Article 9 of the SDPA also addresses the processing of health data.Such data may be processed when required for the management of health care systems or the execution of an insurance contract to which the data subject is party.

Designation of a Data Protection Officer

Article 34 of the SDPA states that a controller/processor shall appoint a DPO as provided by article 37(1) of the GDPR and includes a list of industries covered by article 37(1):

• official professional associations and their General Councils;
• educational centres offering regulated studies as provided by the Spanish Right to Education Act and public and private universities;
• entities operating electronic communications networks and offering electronic communication services, as stated by the General Telecommunications Law, processing personal data on a large scale;
• information society services providers carrying out data subject profiling activities on a large scale;
• banks, credit unions and the Official Credit Institute;
• private financial credit institutions;
• insurance and reinsurance companies;
• investment services companies subject to the stock market legislation;
• energy and natural gas distributors and marketers;
• entities in charge of creditworthiness data files and in charge of fraud prevention data files;
• entities carrying out advertising and commercial research activities based on the data subjects' preferences or carrying out data subjects' profiling activities;
• health facilities legally obliged to keep patients' medical histories (health professionals acting on their own as freelance are excluded);
• entities carrying out business/credit reports regarding individuals;
• entities offering gambling and gaming services by electronic, informatics, telematics or interactive means;
• private security companies; and
• sports federations when processing underage individuals' personal data.

National identification numbers/any other identifier of general application





Any other areas under discussion

Other relevant issues regulated in the SDPA:

I. Credit Information Systems
Article 20 of the SDPA regulates the credit information systems.
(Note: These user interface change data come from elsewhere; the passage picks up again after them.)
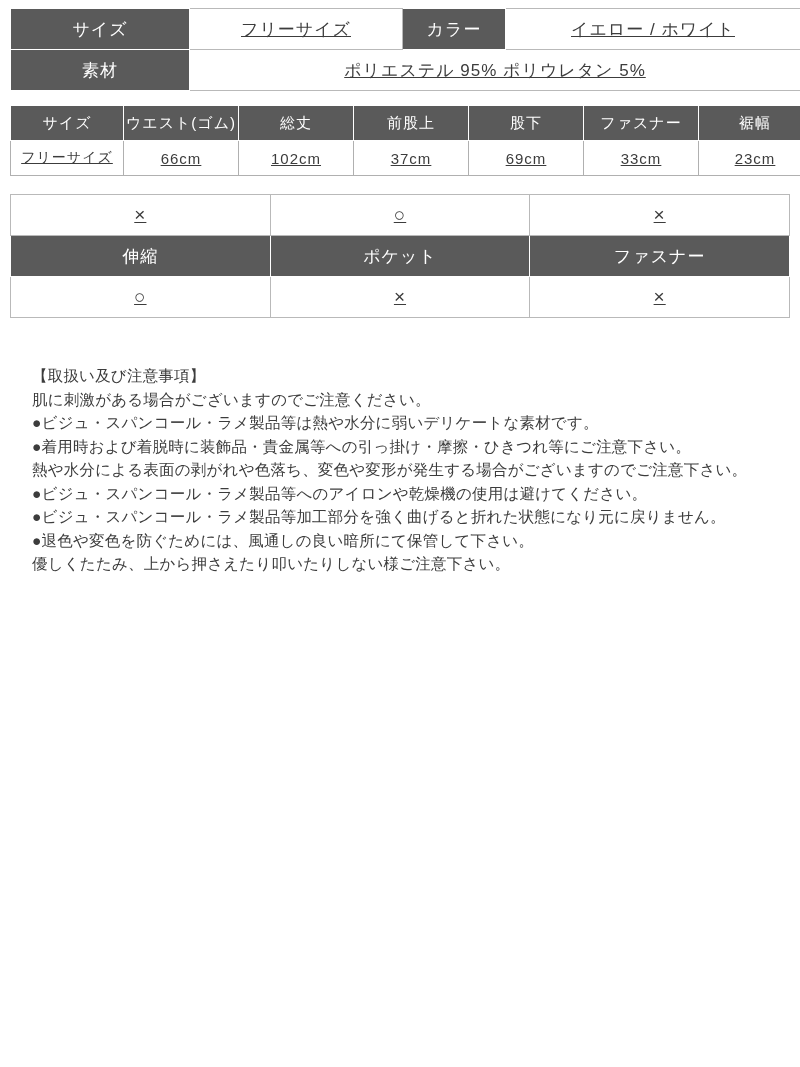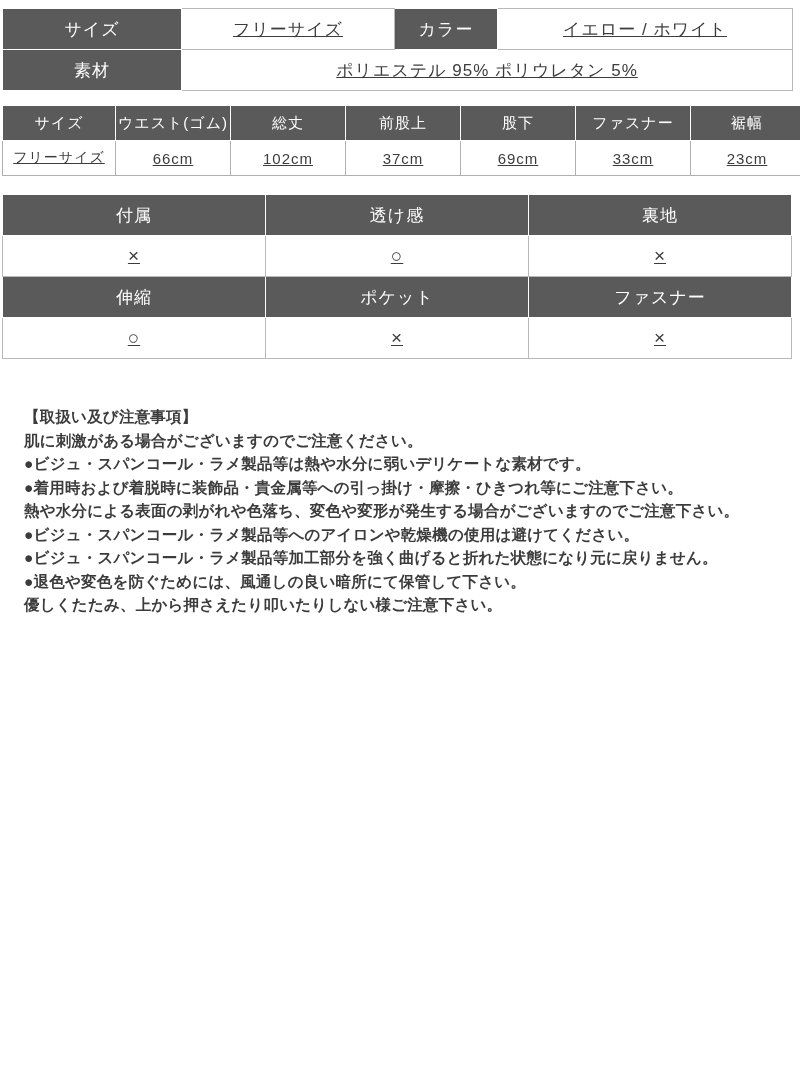"サイズ" .page { padding: 8px 10px 0 2px -> 8px 10px 0 10px }
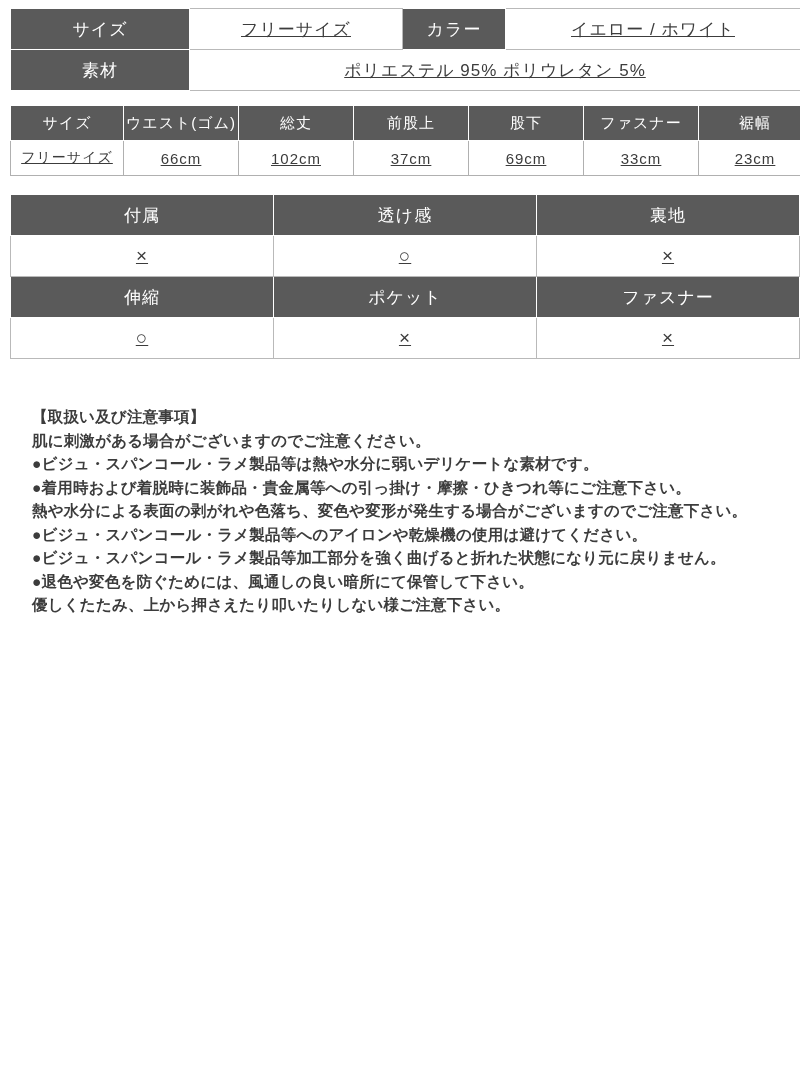"付属" tr { html: <tr> <td>付属</td> <td>透け感</td> <td>裏地</td> </tr> -> none }
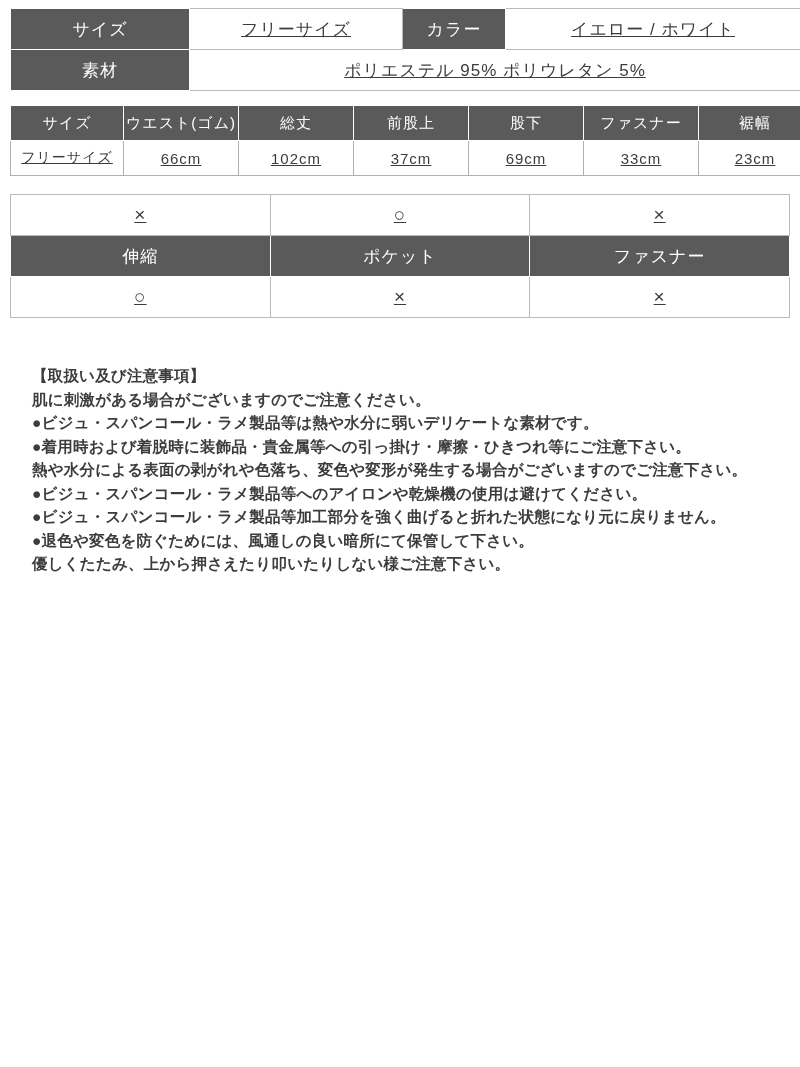"【取扱い及び注意事項】" .notes .line { font-weight: bold -> none }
The processing of personal data by credit information systems in relation to a breach of financial, monetary or credit obligations will be lawful as long as the following requirements are met:
a) The data have been provided by the creditor;
b) The data relate to a true, due and payable debt;
c) The creditor has informed the data subject in their agreement, or when claiming the payment, about the possibility the debtor will be included in these lists; and
d) The data is kept in the system during a 5 year period and only as long as the breach is not remedied.
These records can only be consulted by persons with a contractual relationship with the affected individual, or persons from whom the individual had requested financial assistance.

II. Data Processing Agreements
The Spanish Data Protection Act provides that data processing agreements executed before the 25th May 2018, will remain in force until their expiry; in case of data processing agreements of indeterminate length, they will be effective until May 25 2022.

III. Blocking of Personal Data
The Spanish Data Protection Act obliges controllers to block personal data when the data subjects exercise their right of rectification or erasure. The blocking of data entails the implementation of measures in order to restrict the processing only to the transfer to competent authorities where necessary.

The SDPA includes a set of digital rights for individuals:
- The right to rectification on the Internet (Article 85): social media (and similar) service providers must implement protocols to enable users to exercise their right to rectify information published by other users on the Internet;
- The right to update information publishedin digital media (Article 86): when an individual has exercised the right to rectifyinformation such media must show a warning stating that some information does not correctly reflect an individual's status.